Reputation: 59
I just wanted to know which operation is faster in C/C++, as well as what the computational complexity for a type cast is.
Typecasting x to an unsigned integer like so:
(unsigned int) x
or
Performing a comparison between x and a constant:
x<0
edit: computational complexity as in which process requires the least amount of bit operations on a low level aspect of the hardware in order to successfully carry out the instruction.
edit #2: So to give some context what I'm specifically trying to do is seeing if reducing
if( x < 0)
into
if((((unsigned int)x)>>(((sizeof(int))<<3)-1)))
would be more efficient or not if done over 100,000,000 times, with large quantities for x, above/below (+/-)50,000,000
Upvotes: 1
Views: 1305
Reputation: 26040
To answer your actual edited question, it is unlikely to be faster. In the best case, if x
is known at compile time, the compiler will be able to optimize out the branch completely in both cases.
If x
is a run-time value, then the first will produce a single test instruction. The second will likely produce a shift-right immediate followed by a test instruction.
Upvotes: 0
Reputation: 40625
The monster if((((unsigned int)x)>>(((sizeof(int))<<3)-1)))
will be slower than the straight forward if(x < 0)

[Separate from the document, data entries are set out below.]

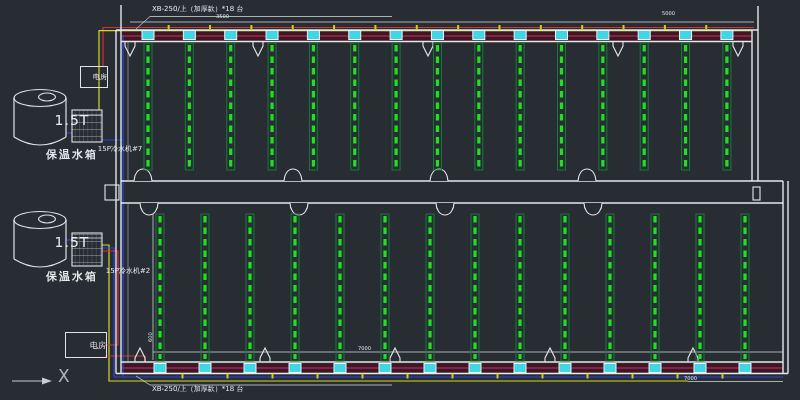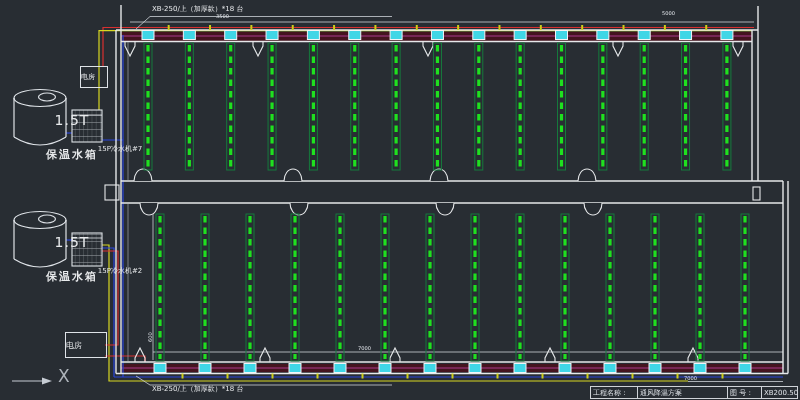--- a/index.html
+++ b/index.html
@@ -18,7 +18,7 @@
   .dim-rot{font-size:6px;color:#dfe3e8;transform:rotate(-90deg) scale(.85);transform-origin:left top;}
   .ctr{text-align:center;padding-left:32px;}
   .box{position:absolute;border:1px solid #dfe3e8;color:var(--text,#e8eaec);
-       display:flex;align-items:center;justify-content:flex-start;font-family:Liberation Serif, serif;}
+       display:flex;align-items:center;justify-content:flex-end;font-family:Liberation Serif, serif;}
   .ucs-x{position:absolute;font-size:17px;color:#aeb4bb;}
   .tblock{position:absolute;left:590px;top:386px;width:208px;height:13px;
           border:1px solid #cfd3d8;display:flex;box-sizing:border-box;

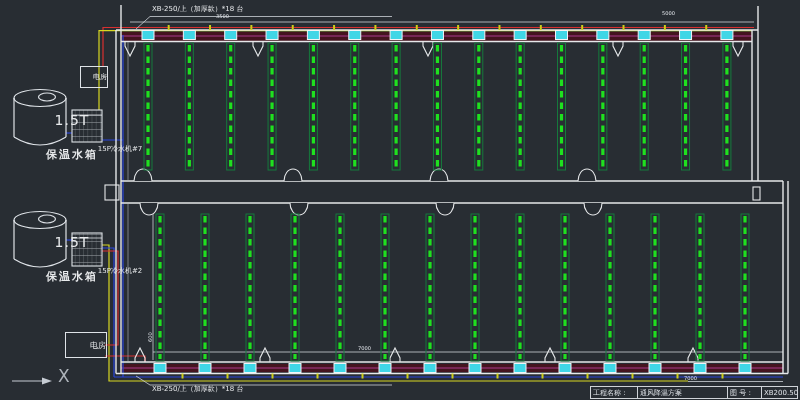--- a/index.html
+++ b/index.html
@@ -289,7 +289,7 @@
 
   <div class="lbl f14 ctr" style="left:14px;top:235px;width:52px;">1.5T</div>
   <div class="lbl f9 ctr" style="left:2px;top:271px;width:76px;">保温水箱</div>
-  <div class="lbl f7 ctr" style="left:50px;top:268px;width:76px;text-align:center;">15P冷水机#2</div>
+  <div class="lbl f7 ctr" style="left:58px;top:268px;width:76px;text-align:center;">15P冷水机#2</div>
 
   <div class="lbl dim" style="left:216px;top:14px;">3500</div>
   <div class="lbl dim" style="left:662px;top:11px;">5000</div>

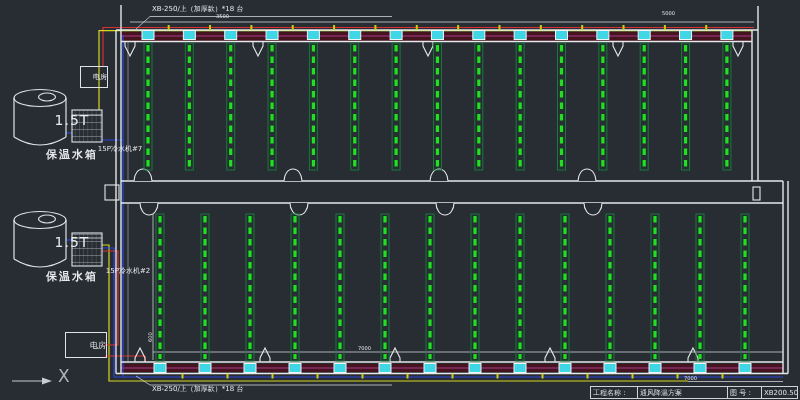--- a/index.html
+++ b/index.html
@@ -299,12 +299,6 @@
 
   <div class="ucs-x" style="left:58px;top:366px;">X</div>
 
-  <div class="tblock">
-    <div class="tcell" style="width:46px;">工程名称：</div>
-    <div class="tcell" style="width:90px;">通风降温方案</div>
-    <div class="tcell" style="width:34px;">图  号：</div>
-    <div class="tcell" style="flex:1;">XB200.50</div>
-  </div>
 
 </div>
 

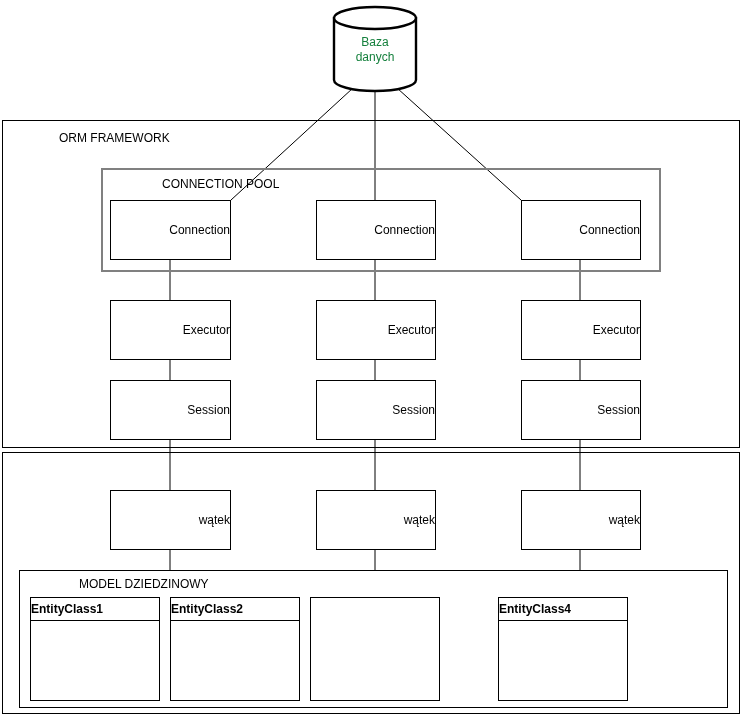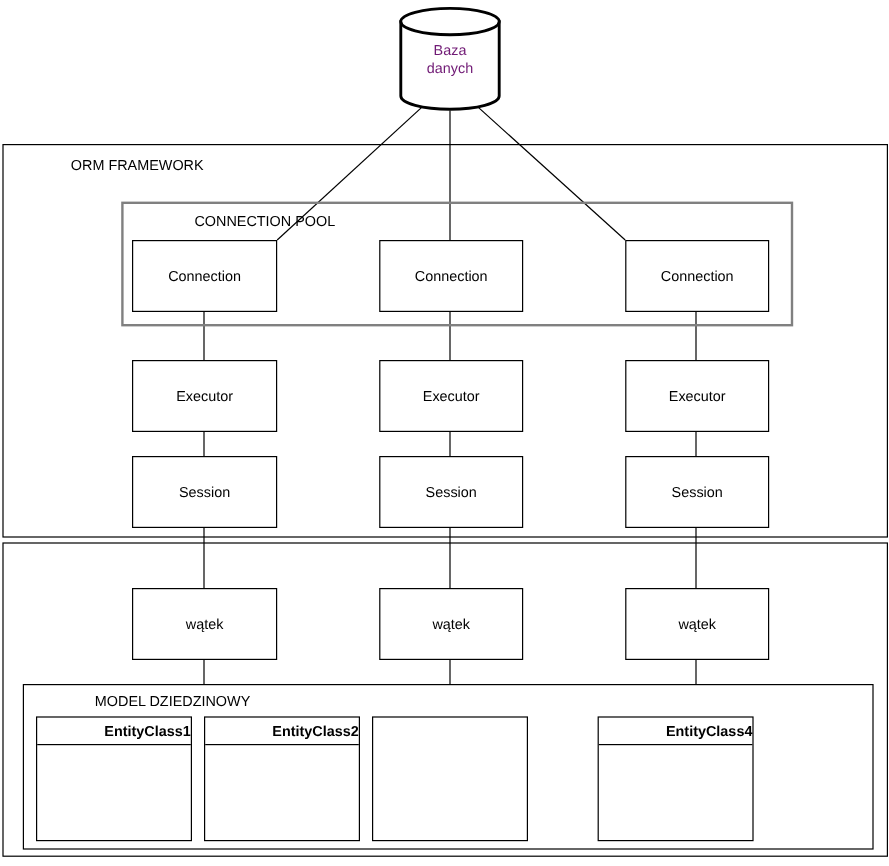--- a/index.html
+++ b/index.html
@@ -106,7 +106,7 @@
     text-align: center;
     font-size: 12px;
     line-height: 15px;
-    color: #701a75;
+    color: #15803d;
     white-space: pre-line;
     pointer-events: none;
   }

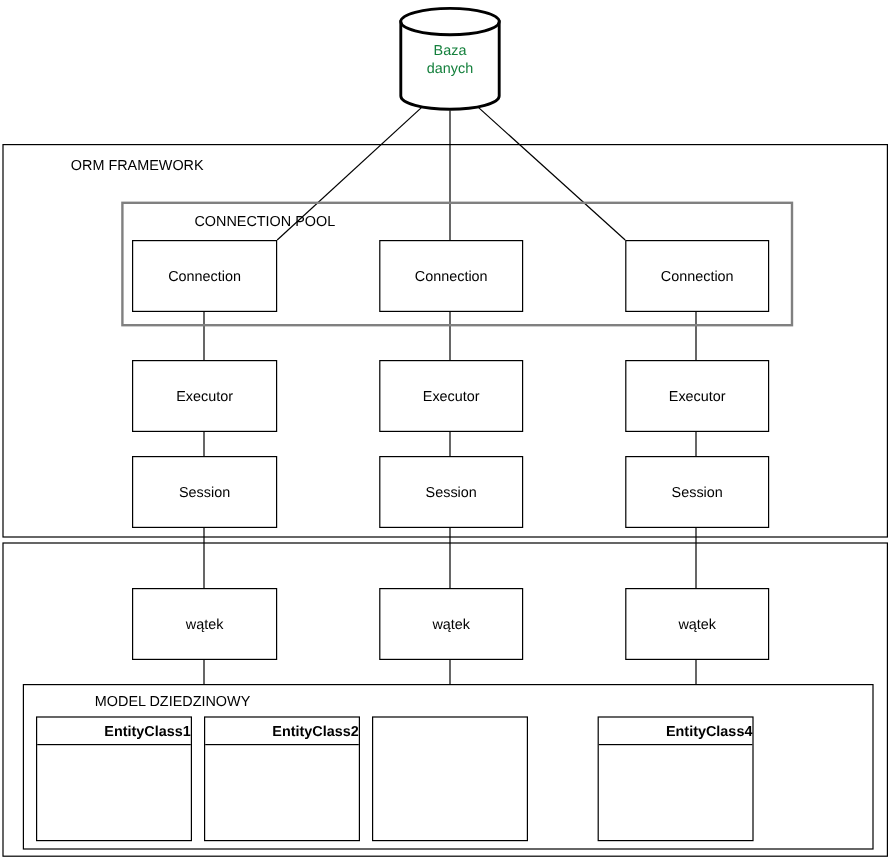--- a/index.html
+++ b/index.html
@@ -63,7 +63,7 @@
     box-sizing: border-box;
     display: flex;
     align-items: center;
-    justify-content: center;
+    justify-content: flex-end;
     font-size: 12px;
     color: #000000;
   }

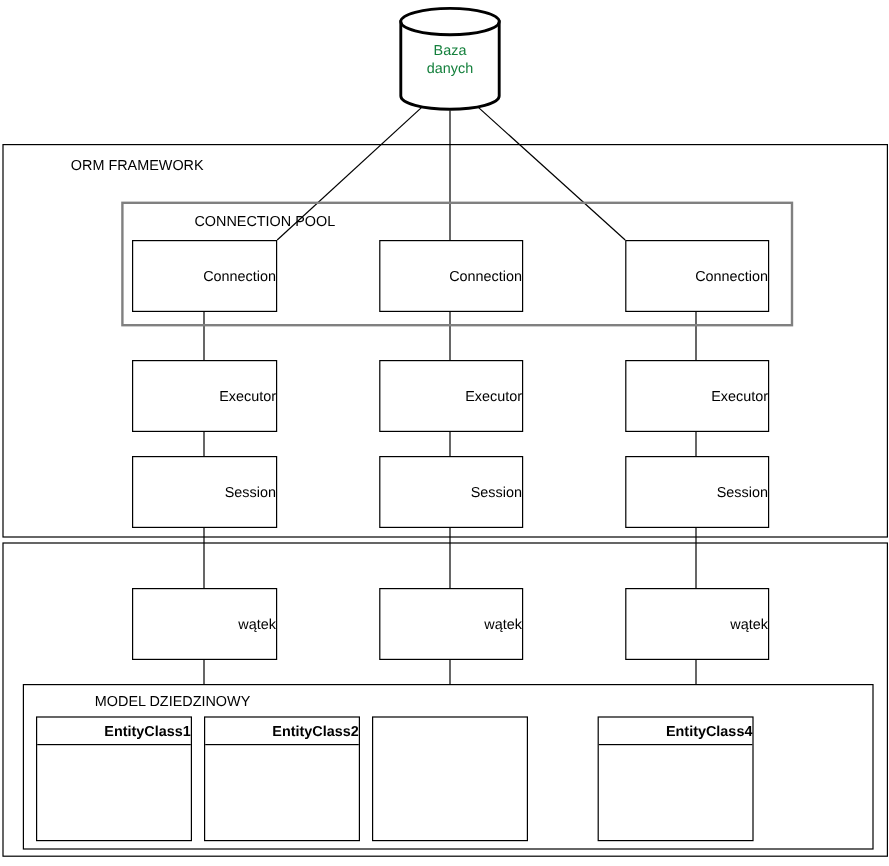--- a/index.html
+++ b/index.html
@@ -82,7 +82,7 @@
   .entity-title {
     height: 22px;
     line-height: 22px;
-    text-align: right;
+    text-align: left;
     font-size: 12px;
     font-weight: bold;
     color: #000000;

: Both versions need to compare a value against zero, but your monster adds a shift before the comparison can take place.
Upvotes: 0
Reputation: 106096
(unsigned int) x
is - for the near-universal 2's complement notation - a compile time operation: you're telling the compiler to treat the content of x
as an unsigned
value, which doesn't require any runtime machine-code instructions in and of itself, but may change the machine code instructions it emits to support the usage made of the unsigned
value, or even cause dead-code elimination optimisations, for example the following could be eliminated completely after the cast:
if ((unsigned int)my_unsigned_int >= 0)
The relevant C++ Standard quote (my boldfacing):
If the destination type is unsigned, the resulting value is the least unsigned integer congruent to the source integer (modulo 2n where n is the number of bits used to represent the unsigned type). [ Note: In a two’s complement representation, this conversion is conceptual and there is no change in the bit pattern (if there is no truncation). —end note ]
There could be an actual bitwise change requiring an operation on some bizarre hardware using 1's complement or sign/magnitude representations. (Thanks Yuushi for highlighting this in comments).
That contrasts with x < 0
, which - for a signed x
about which the compiler has no special knowledge, does require a CPU/machine-code instruction to evaluate (if the result is used) and corresponding runtime. That comparison instruction tends to take 1 "cycle" on even older CPUs, but do keep in mind that modern CPU pipelines can execute many such instruction in parallel during a single cycle.
if( x < 0)
vsif((((unsigned int)x)>>(((sizeof(int))<<3)-1)))
- faster?
The first will always be at least as fast as the second. A comparison to zero is a bread-and-butter operation for the CPU, and the C++ compiler's certain to use an efficient opcode (machine code instruction) for it: you're wasting your time trying to improve on that.